Recently, we have seen a surge of methods that claim to embed meaning from textual corpora. But is that possible? Can text really reveal meaning, and if so, can current NLP methods detect it? Can our methods, as they some times claim, understand? Perhaps the larger question is the following: can we bring meaning to words using only the information stored in text? This question is essential for any Artificial Intelligence (AI) system that uses text as a basis.
Let us take the example of fear. To us, fear is an emotion associated with certain specific characteristics; anxiety, stress, increased heart rate, sweating, and so on. When we write down the feeling, it becomes a word, fear, a linguistic form that refers to a non-linguistic referent (i.e., the world phenomenon that is felt as an increase in our heart rate). The same word carries with it a meaning, a link between the form and the referent. Now, can meaning be assigned to the word fear by someone (machine or human) that has not experienced fear?
When we say that animals can smell our fear, it is not the word they can smell, nor is it our emotion. Instead, they smell the bodily consequences of our fear: when we are afraid, we smell differently, there is an increase of our heart rate, and other physical signs of our distress. These very tangible signals can be measured, monitored and used in all sorts of applications. Recently, AI researchers at Microsoft were able to show that an algorithm for self-driving cars, that had (partial) access to human’s fear in different situations, could decrease its error rate by 25%. By putting sensors on a driver’s finger, the algorithm could detect how scared a human driver was in different situations and thus use this to slow down in situations where other, physical clues were insufficient. These results were obtained using a total of 80 minutes of driving by four different drivers in a simulator. Imagine what would happen if they had access to hundreds of hours of sensory input.
In NLP, much of the recent break through has been made using neural embedding techniques, where meaning representation of words is a central component. These are either learned directly on the text, or pretrained and transferred from other domains, where there is typically much larger-scale data. 1 Typically, the vectors are build using textual corpora with little or no linguistic analysis (like lemmatization or dependency information). Still, for many of our standard tasks, they seem to perform extremely well. In particular fields, where machine translation is perhaps the most outstanding, performance has improved multi-fold.

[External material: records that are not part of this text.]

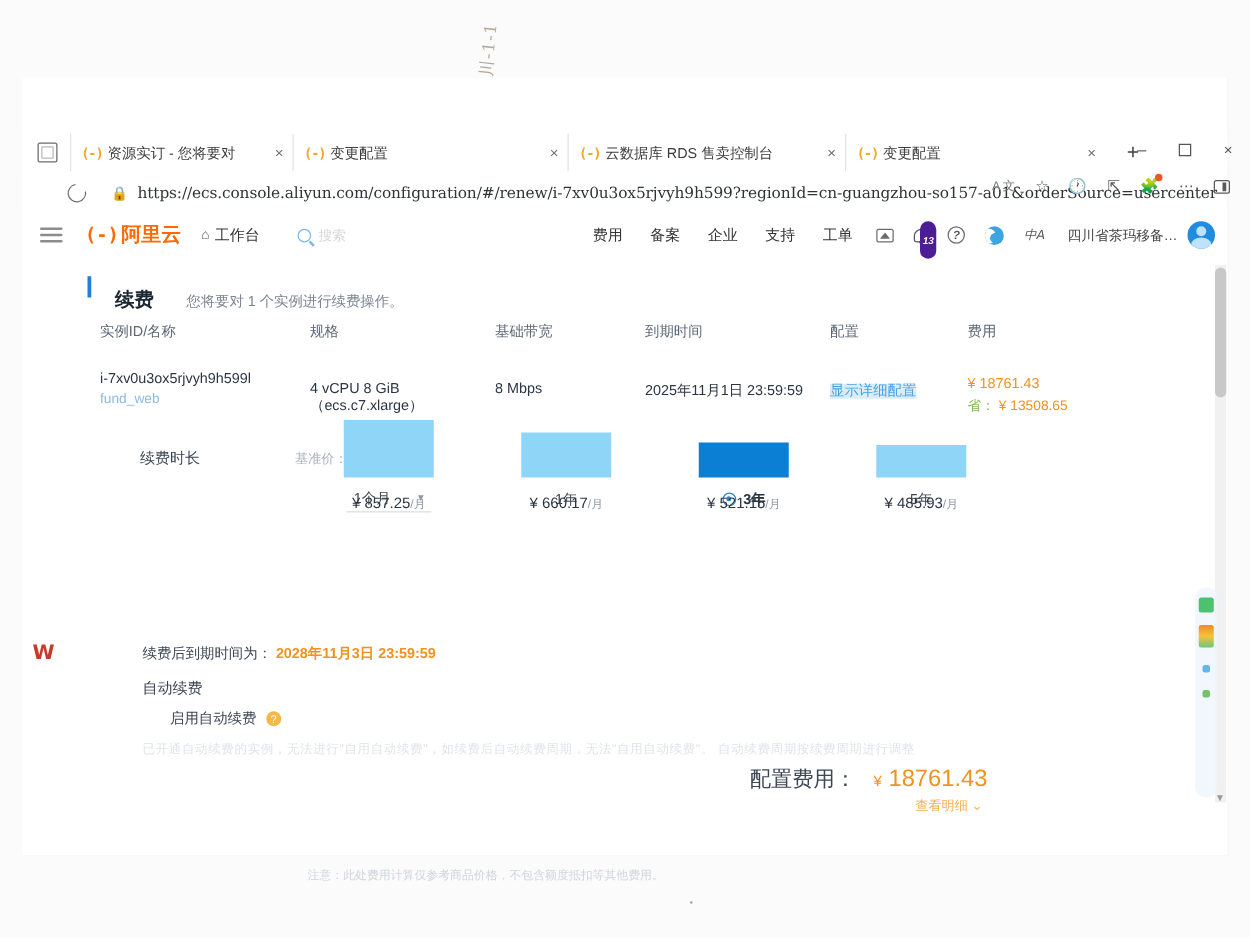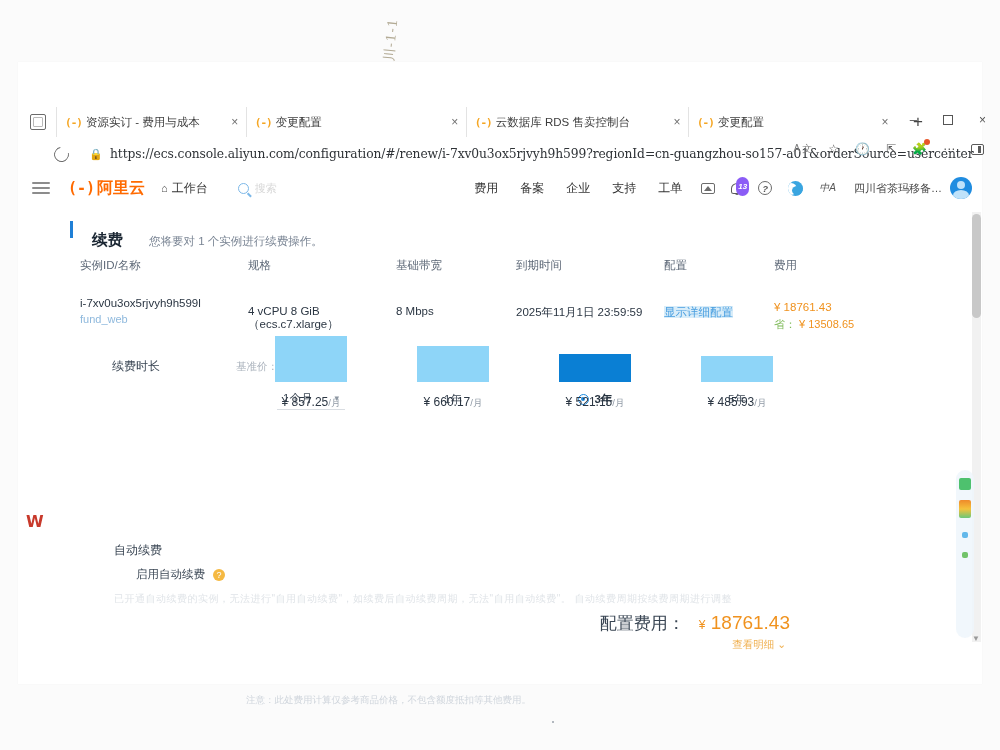"资源实订 - 费用与成本" span.tlabel { text: 费用与成本 -> 您将要对 }
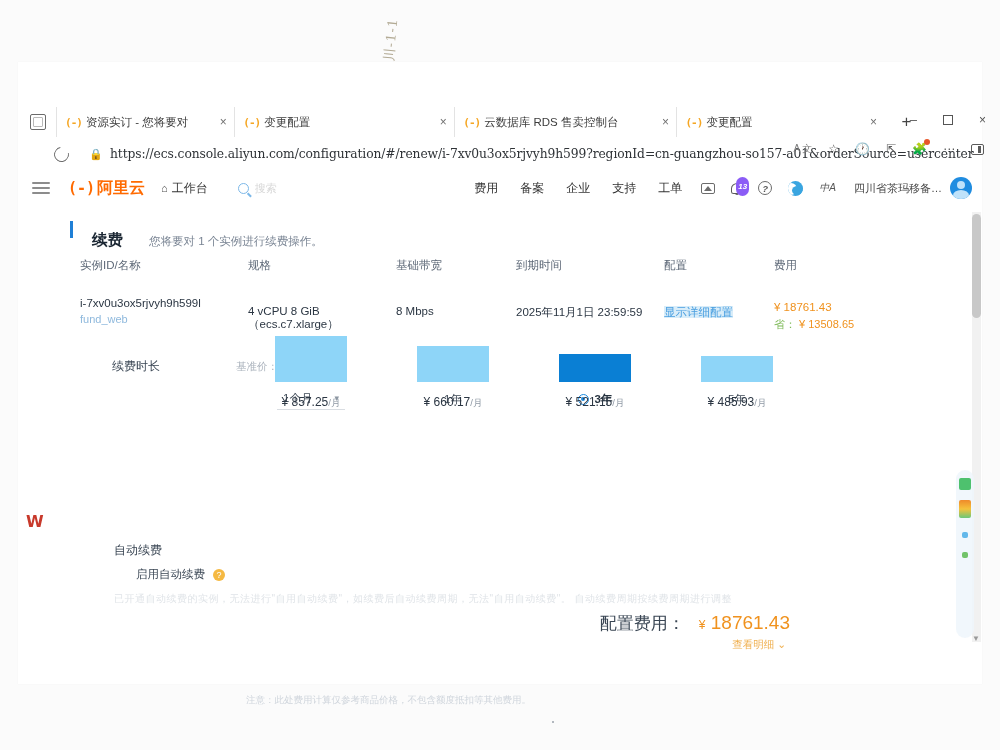"13" .bell-badge { background: #8b5cf6 -> #4c1d95; height: 19px -> 30px }
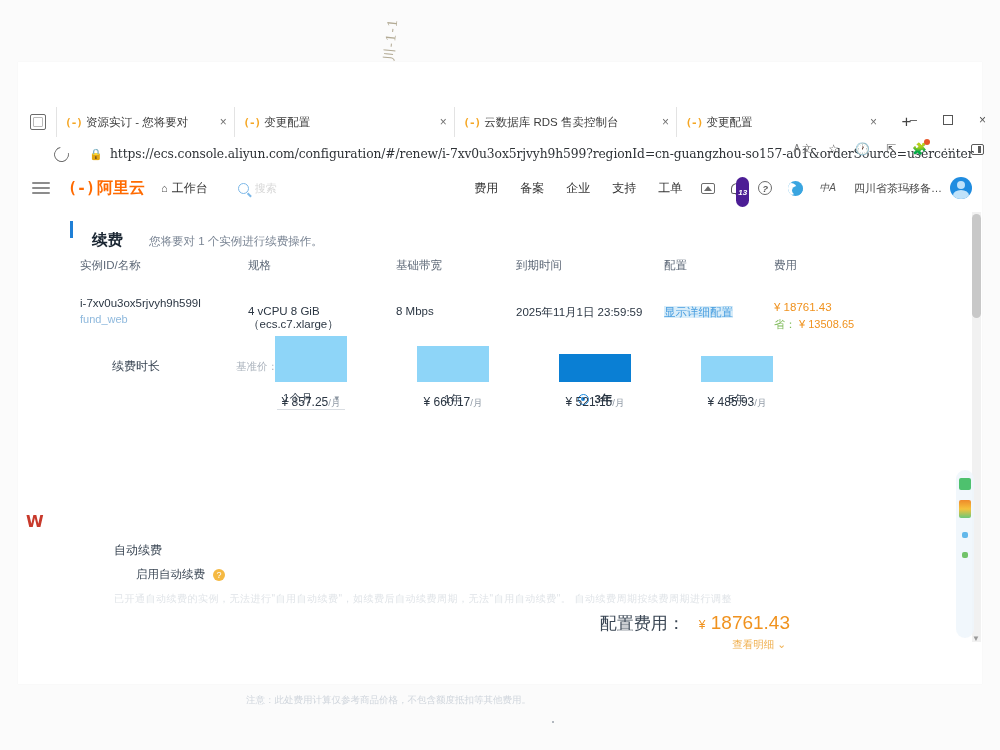"续费后到期时间为： 2028年11月3日 23:59:59" div.expiry { html: none -> <div> <span>续费后到期时间为：</span> <b>2028年11月3日 23:59:59</b> </div> }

Much of the debate around neural embedding spaces is whether or not they can indeed model meaning of words. By having access to only the texts, how much can be learned about our language? When we are fluent in a language, form and meaning are blended and it can be difficult to tease these apart. Things are just how they are, and we do not need more than the words to understand most of the full. A word, or a phrase, carries with it the cultural and social context in which it was produced, and as long as we share those, we need only the words. Have you ever tried reading a historical newspaper text? (You can try here.) Interpretation is not straight forward. Does a word mean A or B in a specific context? Many times, it is almost impossible to use a single sentence to understand the meaning of a word in the sentence. Out of the social and cultural contexts, the difficulty in understanding is increased multifold and the text becomes insufficient; we need additional clues. Is happy a strong word? Is awesome? The exact same thing happens to modern texts, it’s just that we have access to the modern context without quite being aware of it. We do not always have the modern context either, because of synchronic variation. See “Variation is Key” by Claire Bowern.2
In the process of understanding, we cannot tease apart the form and the worldly information we have stored in our minds. For that very reason, that text only encodes the form and not the social and cultural contexts needed to understand text, the text is not sufficient to allow us to build coherent embedding spaces that capture meaning fully. So how do we overcome this difficulty? To borrow the words of Emelie Bender, in fact much of this blog entry was inspired by a talk given by Prof. Bender, we need to give our models training data in the form of text AND some grounding. What if we let the models smell our fear, or feel our heart rate? Would they then be able to capture the strength of fear, or what it means to be awesome or extremely cool? Perhaps, this is insufficient for all classes of words. Can we differentiate running from fear when both increase our heart rates in similar ways? Perhaps we need an EEG? Probably, we cannot learn the meaning of a table with emotional responses in a human, but we could couple our models with many more sensory ques. Facial expression will help us learn which things we like or dislike, which things that make us happy and sad, which that excited us. What do we need to learn language as a whole? To teach our models to actually understand, or at the very least, to model our understanding? And when can we say that we have succeeded? To me, these are the million-dollar questions.
- In fact, using pre-trained contextual embeddings, for example, BERT models, is becoming the de-facto standard. “Average” or “static” word embedding techniques are having difficulty measuring up. However, there is no fair comparison since few others have access to the same amounts of data used for training the BERT model.